Avanti della domenica

N. 9 del 4 aprile 2010

Alberto Benzoni - Corruzione, così è cambiata
domenica 4 aprile 2010

Comprensibile la frustrazione dei cultori dell’argomento. Un tempo c’erano, soprattutto, le grandi operazioni e i grandi operatori: i fondi neri dell’Iri, Imi Sir, Lockeed, Montedison, Eni, Ior e il Banco Ambrosiano, i misteriosi ma potentissimi faccendieri che comparivano e scomparivano da misteriosi paradisi fiscali e con (non tanto) misteriose valigette. Oggi, il fenomeno si moltiplica, ma si banalizza e (diciamolo!) si immiserisce: escort (scambiate per amanti disinibite), pagamenti mensili (scambiati per premi del “gratta e vinci”), più indumenti vari (in vista del cambio di stagione); e tutto questo a fronte di tanti (piccoli?) appalti di favore o di questa o quella fornitura garantita. Un tempo, il circuito mediatico-giudiziario girava intorno a Borrelli e ai suoi quattro moschettieri; oggi, è costretto a fare le poste al procuratore (aggiunto) di Trani o a quello di S.Maria Capua Vetere.

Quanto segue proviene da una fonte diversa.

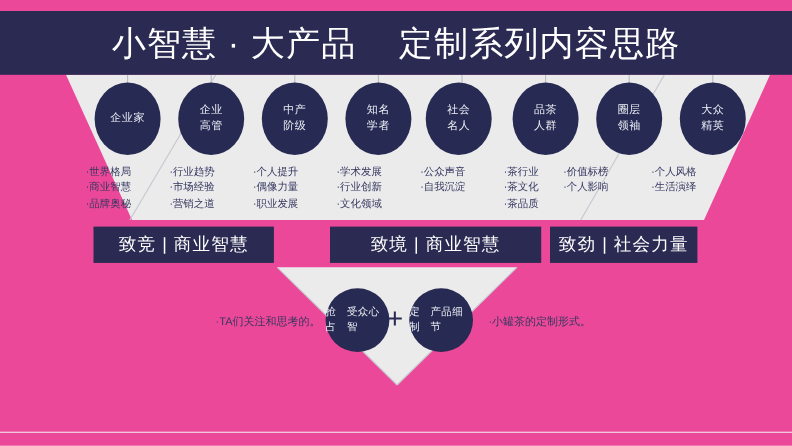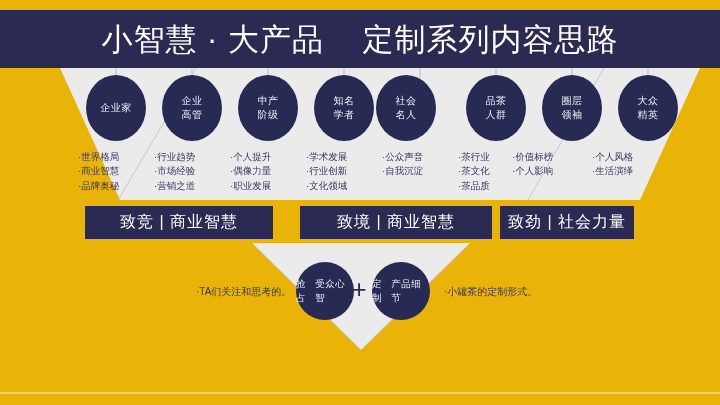--- a/index.html
+++ b/index.html
@@ -11,7 +11,7 @@
     position:relative;
     -webkit-font-smoothing:antialiased;
   }
-  #slide{position:absolute;inset:0;width:720px;height:405px;overflow:hidden;background:#eab308;}
+  #slide{position:absolute;inset:0;width:720px;height:405px;overflow:hidden;background:#ec4899;}
 
   
   .bg-svg{position:absolute;left:0;top:0;width:720px;height:405px;}

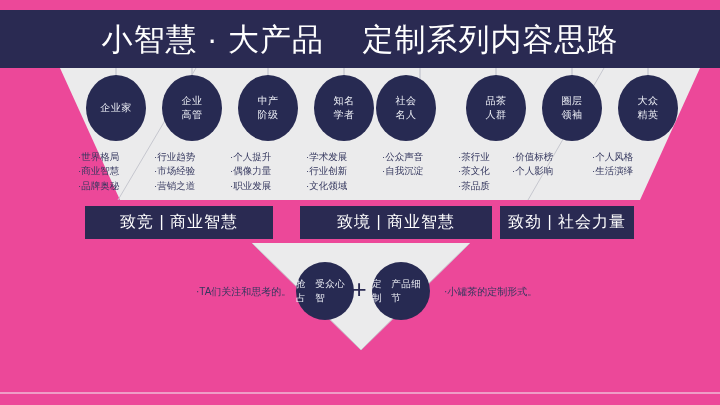--- a/index.html
+++ b/index.html
@@ -123,7 +123,7 @@
       <span>知名</span>
       <span>学者</span>
     </div>
-    <div class="persona" style="left:376px">
+    <div class="persona" style="left:387px">
       <span>社会</span>
       <span>名人</span>
     </div>

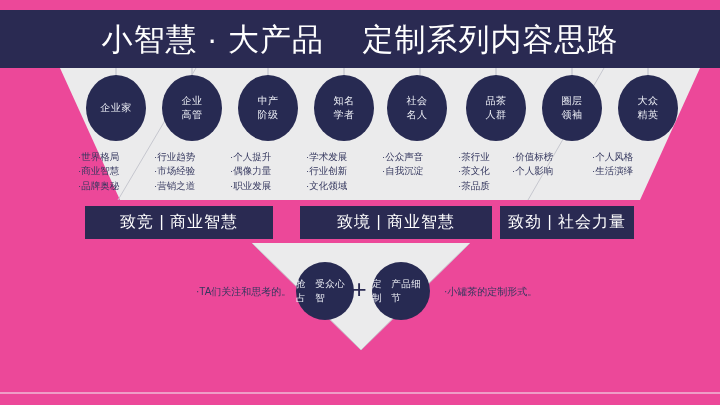--- a/index.html
+++ b/index.html
@@ -195,7 +195,7 @@
   </ul>
     </div>
 
-  <div class="banner" style="left:85px;width:188px">
+  <div class="banner" style="left:85px;width:164px">
     <span>致竞 | 商业智慧</span>
   </div>
   <div class="banner" style="left:300px;width:192px">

Cos’è successo? E’ successo che il processo, insieme di democratizzazione e di periferizzazione della corruzione, già avviato negli ultimi decenni della prima repubblica, si è definitivamente affermato nella seconda. E per almeno tre fondamentali ragioni.
La prima attiene alla crescita, per certi versi abnorme, delle regioni come luoghi della politica e del potere. Più compiti; più risorse; minori controlli. Più compiti, nel contesto di una evoluzione in senso federale, rimasta sospesa per aria con una incertezza paralizzante e conflittuale sulle competenze; e, quindi, in questo senso, anche più risorse, anche- come dire- come risorse spendibili e utilizzabili a sostegno del sistema politico. Infine, minori controlli: evanescenti, anche perché contestati, quelli del potere centrale; non ancora maturati quelli derivanti dal federalismo fiscale; distratti, o, al più, episodici, quelli dei cittadini.

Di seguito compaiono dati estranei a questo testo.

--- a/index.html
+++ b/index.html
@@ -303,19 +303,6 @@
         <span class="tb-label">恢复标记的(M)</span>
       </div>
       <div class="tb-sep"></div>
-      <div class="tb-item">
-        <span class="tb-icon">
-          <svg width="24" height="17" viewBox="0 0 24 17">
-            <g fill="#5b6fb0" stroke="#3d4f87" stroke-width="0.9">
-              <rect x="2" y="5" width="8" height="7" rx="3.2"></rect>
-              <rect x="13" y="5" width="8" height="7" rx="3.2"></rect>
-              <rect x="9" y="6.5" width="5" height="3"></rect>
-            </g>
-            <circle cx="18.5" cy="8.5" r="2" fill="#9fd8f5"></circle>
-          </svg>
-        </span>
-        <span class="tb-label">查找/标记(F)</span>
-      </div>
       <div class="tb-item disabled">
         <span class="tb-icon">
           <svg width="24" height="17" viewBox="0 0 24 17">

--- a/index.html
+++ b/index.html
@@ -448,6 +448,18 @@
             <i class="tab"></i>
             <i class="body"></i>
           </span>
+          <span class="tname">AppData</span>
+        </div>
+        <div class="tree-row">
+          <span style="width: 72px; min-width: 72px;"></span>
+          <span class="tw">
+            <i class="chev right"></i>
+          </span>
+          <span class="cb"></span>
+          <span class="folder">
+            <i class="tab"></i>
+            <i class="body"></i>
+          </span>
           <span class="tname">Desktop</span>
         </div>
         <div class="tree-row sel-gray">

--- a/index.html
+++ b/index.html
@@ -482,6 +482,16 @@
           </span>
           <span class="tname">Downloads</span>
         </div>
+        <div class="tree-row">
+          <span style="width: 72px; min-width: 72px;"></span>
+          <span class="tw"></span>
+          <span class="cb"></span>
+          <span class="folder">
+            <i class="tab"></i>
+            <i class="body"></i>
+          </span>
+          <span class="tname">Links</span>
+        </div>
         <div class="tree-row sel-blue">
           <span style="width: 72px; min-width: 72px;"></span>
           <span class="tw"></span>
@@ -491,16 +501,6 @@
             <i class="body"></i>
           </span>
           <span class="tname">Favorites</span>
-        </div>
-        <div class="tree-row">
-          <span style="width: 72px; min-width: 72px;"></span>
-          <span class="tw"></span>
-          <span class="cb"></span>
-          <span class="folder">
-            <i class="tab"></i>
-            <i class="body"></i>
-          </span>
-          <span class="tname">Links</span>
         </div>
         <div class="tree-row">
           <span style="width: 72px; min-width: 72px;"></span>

C’è poi, in secondo luogo, la crisi dei partiti. E, attenzione, non solo nel loro ruolo di elaboratori della politica con la P maiuscola; ma anche come gestori della medesima “al quotidiano”. Oggi, i partiti, in quanto tali, non sembrano avere più niente da dire sulle questioni regionali (o magari parlano; ma nessuno gli dà retta; il che è anche peggio). Conseguentemente, il loro rapporti con il mondo degli affari si sono propriamente ribaltati rispetto a quelli vigenti durante la prima repubblica. Una volta, era il partito (ma poi la corrente ed il singolo) a “chiamare”il singolo imprenditore a sostegno delle proprie “esigenze”; oggi è l’imprenditore-affarista a”chiamare”il singolo politico a sostegno delle medesime.

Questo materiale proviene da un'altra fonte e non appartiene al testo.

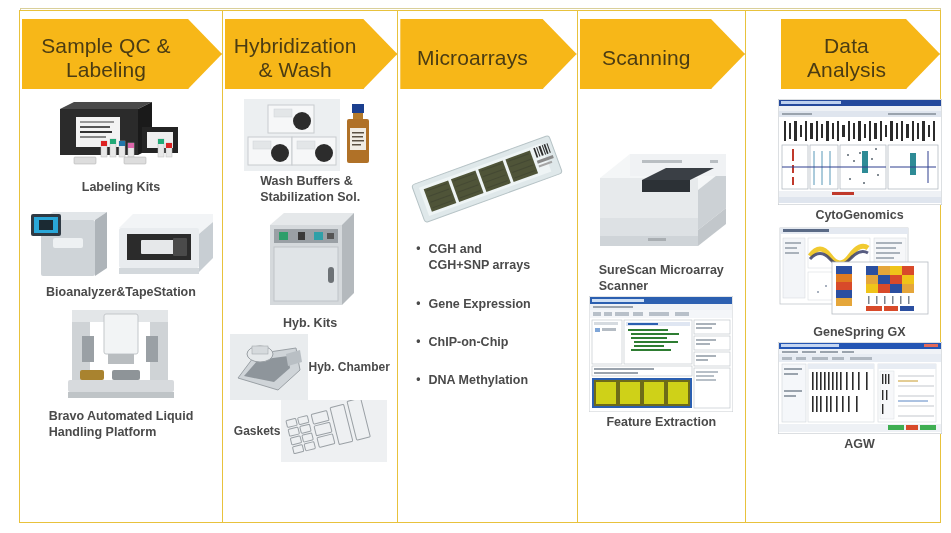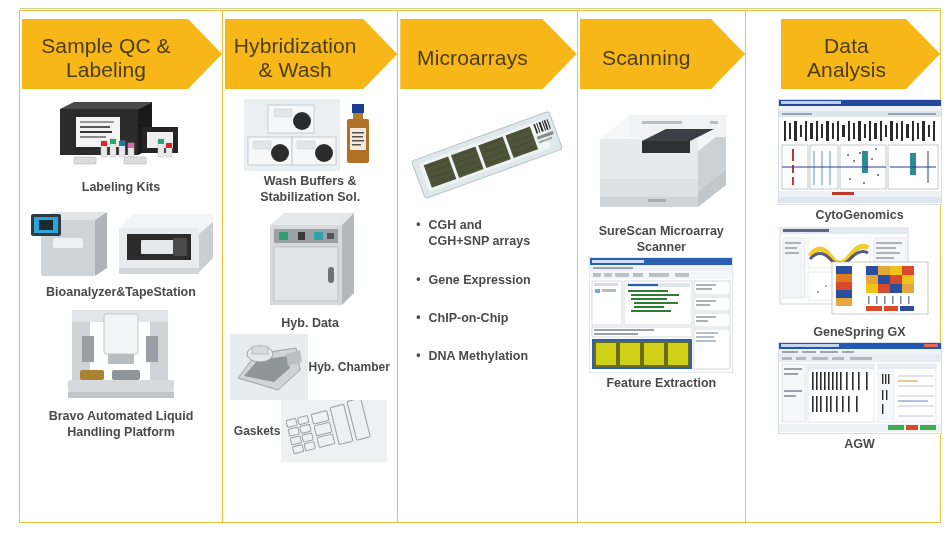--- a/index.html
+++ b/index.html
@@ -40,7 +40,7 @@
   }
   .stage.s1{width:204px;}
   .stage.s2{width:178px;}
-  .stage.s3{width:182px;}
+  .stage.s3{width:182px;gap:24px;}
   .stage.s4{width:171px;}
   .stage.s5{width:196px;padding-left:33px;}
 

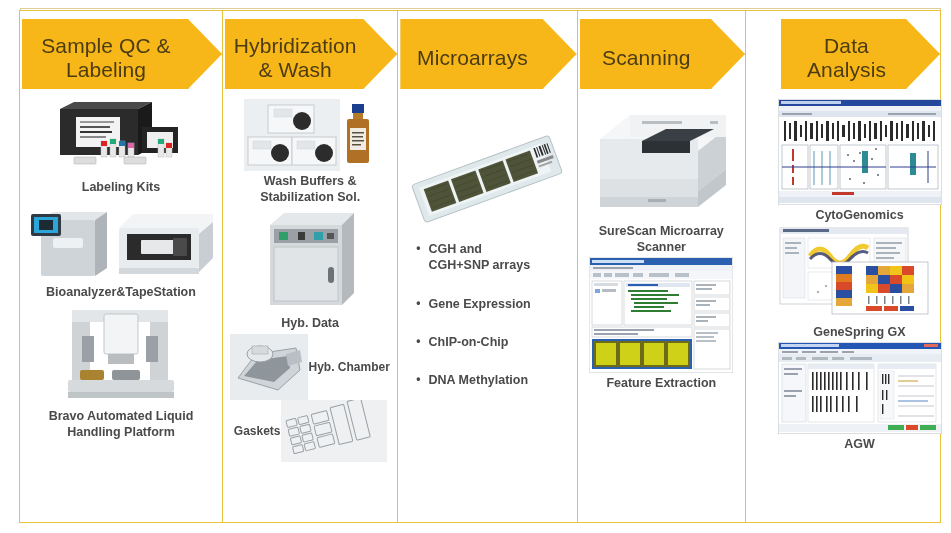--- a/index.html
+++ b/index.html
@@ -41,7 +41,7 @@
   .stage.s1{width:204px;}
   .stage.s2{width:178px;}
   .stage.s3{width:182px;gap:24px;}
-  .stage.s4{width:171px;}
+  .stage.s4{width:171px;gap:39px;}
   .stage.s5{width:196px;padding-left:33px;}
 
   

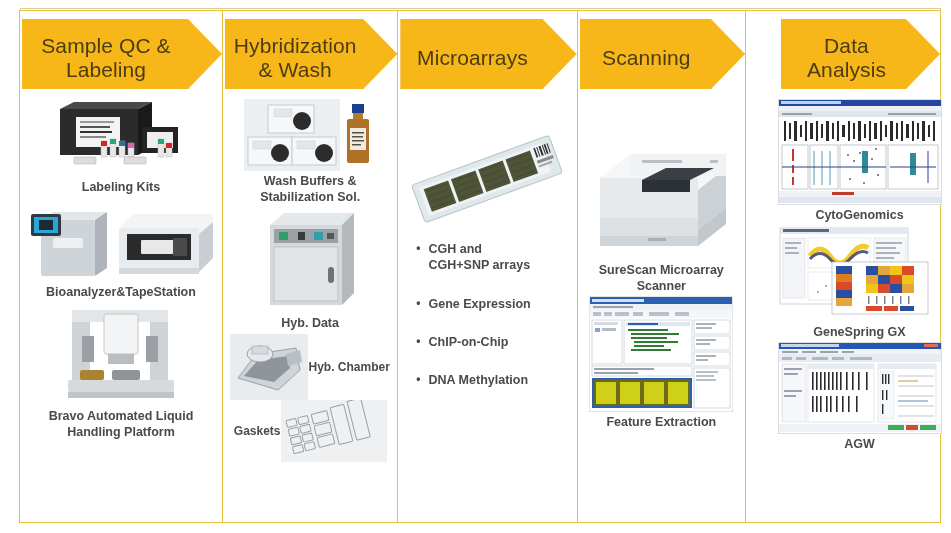--- a/index.html
+++ b/index.html
@@ -95,7 +95,7 @@
     font-size:12.5px;
     font-weight:bold;
     color:#4a4a4a;
-    text-align:center;
+    text-align:left;
     line-height:1.25;
     margin:3px 0 2px;
     white-space:pre-line;

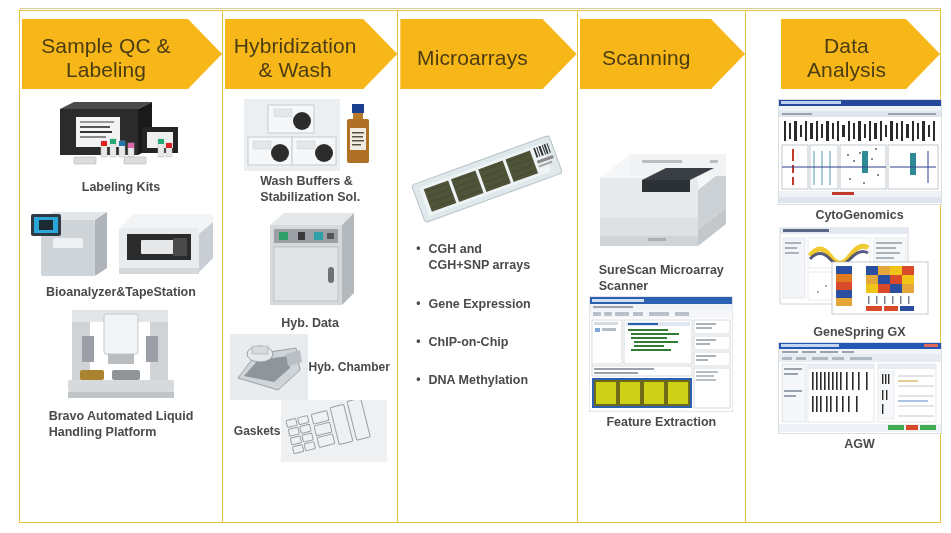--- a/index.html
+++ b/index.html
@@ -264,7 +264,7 @@
           <rect x="20" y="40" width="64" height="54" fill="#e0e4e7" stroke="#bfc4c8" stroke-width="1"></rect>
           <rect x="74" y="60" width="6" height="16" rx="3" fill="#6d7276"></rect>
         </svg>
-        <div class="caption">Hyb. Data</div>
+        <div class="caption">Hyb. Kits</div>
       </div>
 
       <div class="item row">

Ad accentuare, sino renderlo strutturale, il disordine hanno poi contribuito, è il caso di ricordarlo, le leggi nazionali sulle elezioni e sul nuovo ruolo dei presidenti; giustapposizione insensata, e oggettivamente nefasta, di esaltazione della torsione personalistica del maggioritario e di un proporzionalismo residuale. In parole povere, da una parte un presidente, titolare di un potere politico-amministrativo praticamente senza controllo (a partire dal sistema delle nomine); dall’altra, una serie di consiglieri, eletti attraverso la concorrenza selvaggia della preferenza unica, nemica di ogni mediazione e di ogni ruolo del partito, ma privi di una vera identità e/o responsabilità politica.
E, allora, di cosa si occuperanno questi consiglieri? Di tutto, certo; ma soprattutto di sé stessi. Nel bene; ma anche nel male.